Task requirements - Pull every line holding the word "stab" from the data below and copy it.

★ ★ ★ ★

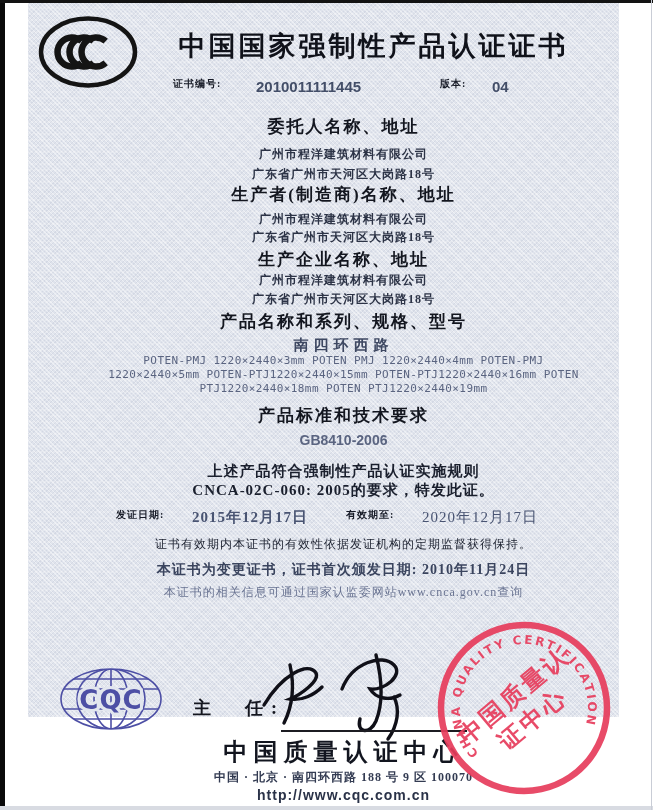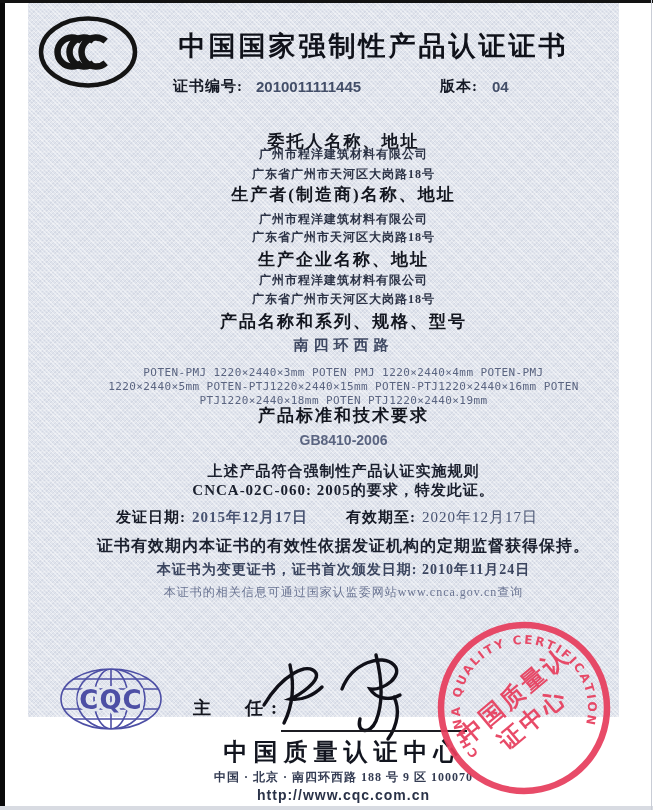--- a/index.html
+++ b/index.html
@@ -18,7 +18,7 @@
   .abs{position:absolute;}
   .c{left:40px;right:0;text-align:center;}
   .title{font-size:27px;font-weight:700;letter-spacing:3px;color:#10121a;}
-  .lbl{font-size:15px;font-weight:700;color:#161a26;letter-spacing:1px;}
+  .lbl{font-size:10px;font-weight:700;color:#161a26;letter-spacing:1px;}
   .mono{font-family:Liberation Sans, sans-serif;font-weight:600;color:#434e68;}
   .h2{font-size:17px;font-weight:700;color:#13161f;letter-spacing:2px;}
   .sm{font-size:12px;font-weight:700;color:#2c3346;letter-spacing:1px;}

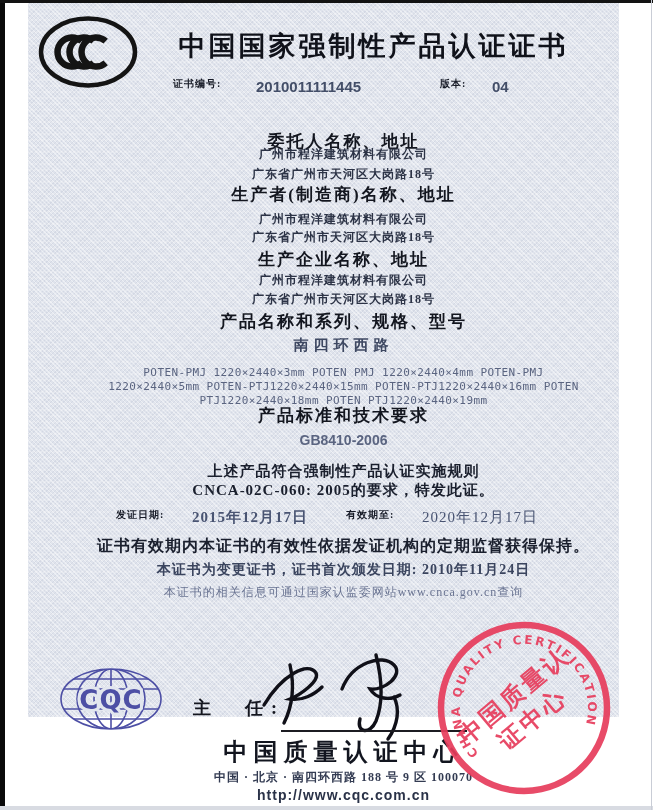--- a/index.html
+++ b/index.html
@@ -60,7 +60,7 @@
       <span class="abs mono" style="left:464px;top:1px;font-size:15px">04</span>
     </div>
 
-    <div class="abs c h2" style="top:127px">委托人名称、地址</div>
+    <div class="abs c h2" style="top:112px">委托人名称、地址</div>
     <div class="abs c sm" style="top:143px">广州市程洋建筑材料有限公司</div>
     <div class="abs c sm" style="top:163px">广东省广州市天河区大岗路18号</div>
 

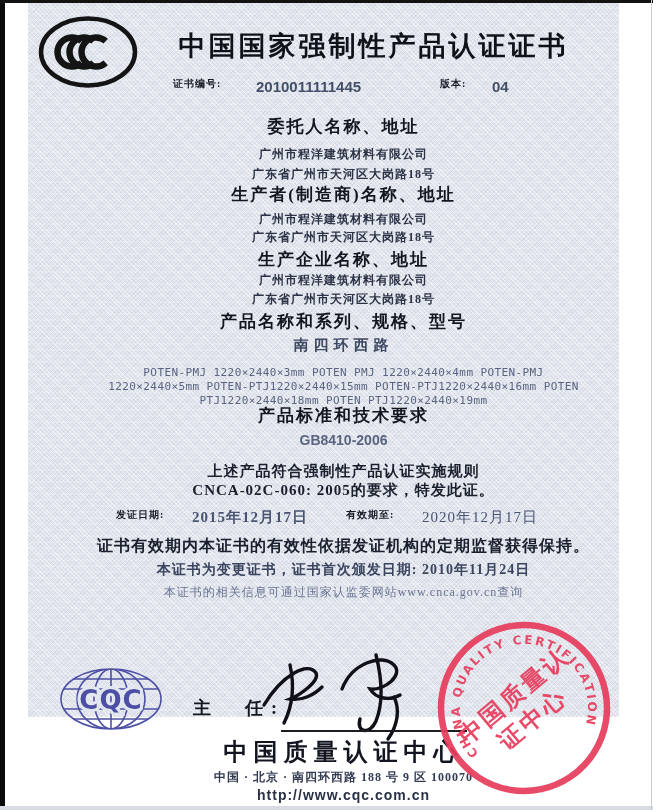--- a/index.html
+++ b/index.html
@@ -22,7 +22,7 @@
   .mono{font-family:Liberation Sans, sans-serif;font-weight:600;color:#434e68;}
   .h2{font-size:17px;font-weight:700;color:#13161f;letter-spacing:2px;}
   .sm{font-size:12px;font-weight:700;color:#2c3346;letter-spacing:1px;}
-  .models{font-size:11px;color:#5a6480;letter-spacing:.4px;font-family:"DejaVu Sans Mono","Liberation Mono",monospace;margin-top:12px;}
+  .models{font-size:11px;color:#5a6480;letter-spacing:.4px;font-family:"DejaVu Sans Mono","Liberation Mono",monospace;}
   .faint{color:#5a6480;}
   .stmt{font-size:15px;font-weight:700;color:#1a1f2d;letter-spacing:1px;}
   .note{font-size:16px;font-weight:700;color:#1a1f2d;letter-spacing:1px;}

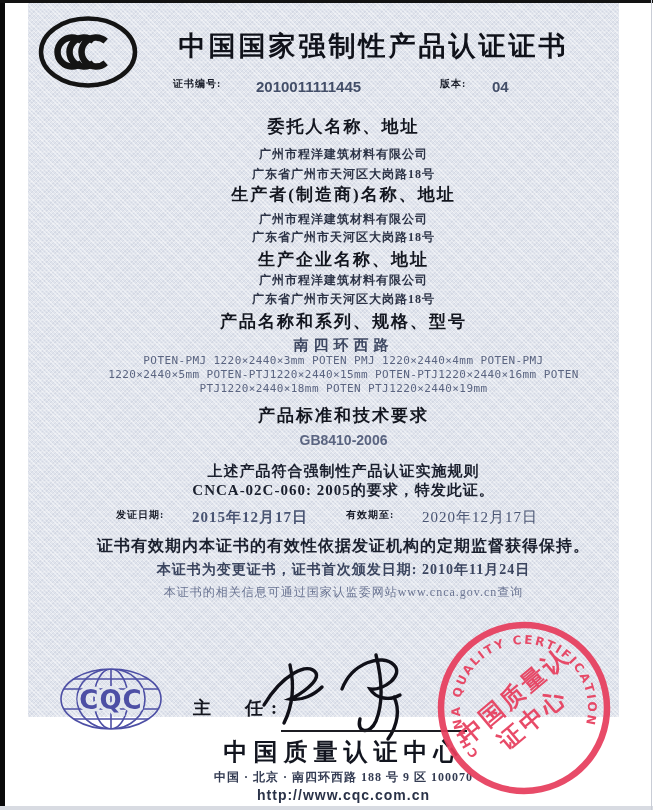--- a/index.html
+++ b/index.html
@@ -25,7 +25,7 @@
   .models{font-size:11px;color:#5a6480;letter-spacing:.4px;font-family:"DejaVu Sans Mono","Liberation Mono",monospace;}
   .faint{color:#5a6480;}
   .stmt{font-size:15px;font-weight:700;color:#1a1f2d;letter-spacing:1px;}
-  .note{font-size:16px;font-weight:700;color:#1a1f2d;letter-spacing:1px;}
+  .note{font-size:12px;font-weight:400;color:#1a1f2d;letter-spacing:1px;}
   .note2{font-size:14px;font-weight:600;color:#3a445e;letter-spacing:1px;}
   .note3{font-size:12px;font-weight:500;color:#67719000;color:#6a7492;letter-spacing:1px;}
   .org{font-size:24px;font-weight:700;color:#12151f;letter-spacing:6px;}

★ ★ ★ ★

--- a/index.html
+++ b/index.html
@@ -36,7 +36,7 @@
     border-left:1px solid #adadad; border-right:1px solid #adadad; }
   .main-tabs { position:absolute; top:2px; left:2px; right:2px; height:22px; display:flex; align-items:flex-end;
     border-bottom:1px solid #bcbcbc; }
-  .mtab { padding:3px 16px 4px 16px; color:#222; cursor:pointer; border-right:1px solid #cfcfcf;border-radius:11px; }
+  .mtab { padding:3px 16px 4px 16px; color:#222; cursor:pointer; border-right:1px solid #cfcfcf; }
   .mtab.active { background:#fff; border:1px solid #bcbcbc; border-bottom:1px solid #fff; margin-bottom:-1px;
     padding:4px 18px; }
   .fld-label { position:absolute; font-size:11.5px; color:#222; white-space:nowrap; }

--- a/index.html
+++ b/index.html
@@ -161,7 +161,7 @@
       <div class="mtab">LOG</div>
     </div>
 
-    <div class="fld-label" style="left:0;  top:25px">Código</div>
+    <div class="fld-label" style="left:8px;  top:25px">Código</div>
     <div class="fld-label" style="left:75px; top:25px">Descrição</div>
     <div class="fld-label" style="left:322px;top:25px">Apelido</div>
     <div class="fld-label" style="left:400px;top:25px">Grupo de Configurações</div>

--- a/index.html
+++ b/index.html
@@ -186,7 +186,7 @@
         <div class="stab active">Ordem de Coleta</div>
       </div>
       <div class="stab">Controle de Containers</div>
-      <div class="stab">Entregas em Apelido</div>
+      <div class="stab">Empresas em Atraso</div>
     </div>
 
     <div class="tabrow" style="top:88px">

★ ★ ★ ★

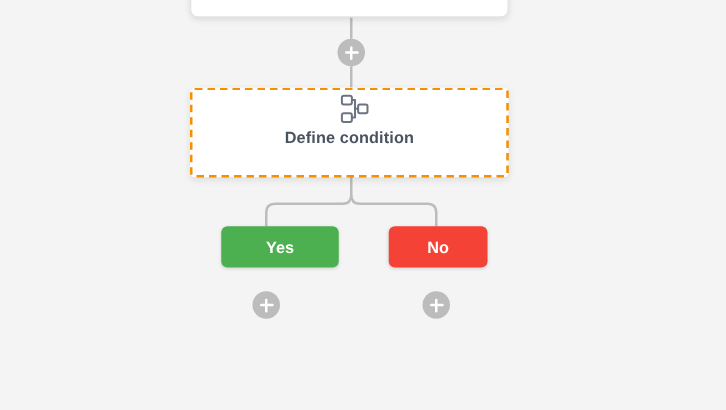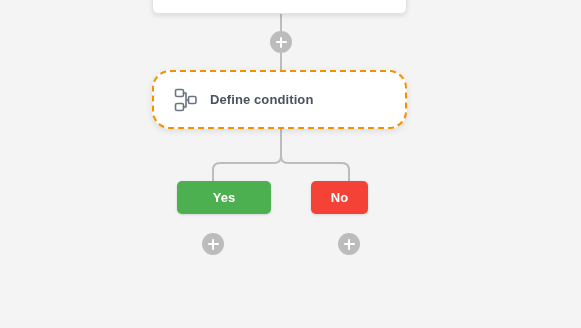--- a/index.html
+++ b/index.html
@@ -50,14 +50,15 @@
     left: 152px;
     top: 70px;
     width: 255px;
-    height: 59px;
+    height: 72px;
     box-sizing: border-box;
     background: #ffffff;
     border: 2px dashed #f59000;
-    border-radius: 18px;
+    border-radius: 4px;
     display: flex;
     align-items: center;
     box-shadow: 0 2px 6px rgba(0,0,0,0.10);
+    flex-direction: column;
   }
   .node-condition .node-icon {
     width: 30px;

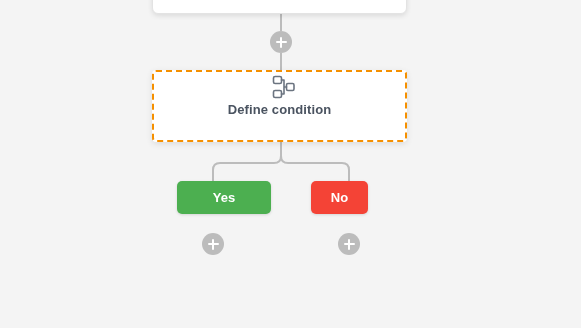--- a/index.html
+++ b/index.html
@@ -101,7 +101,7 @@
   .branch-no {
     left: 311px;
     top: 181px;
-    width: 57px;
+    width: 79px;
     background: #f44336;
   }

★ ★ ★ ★

Completed task -
         <div class="stab active">Ordem de Coleta</div>
       <div class="stab">Controle de Containers</div>
-      <div class="stab">Entregas em Apelido</div>
+      <div class="stab">Empresas em Atraso</div>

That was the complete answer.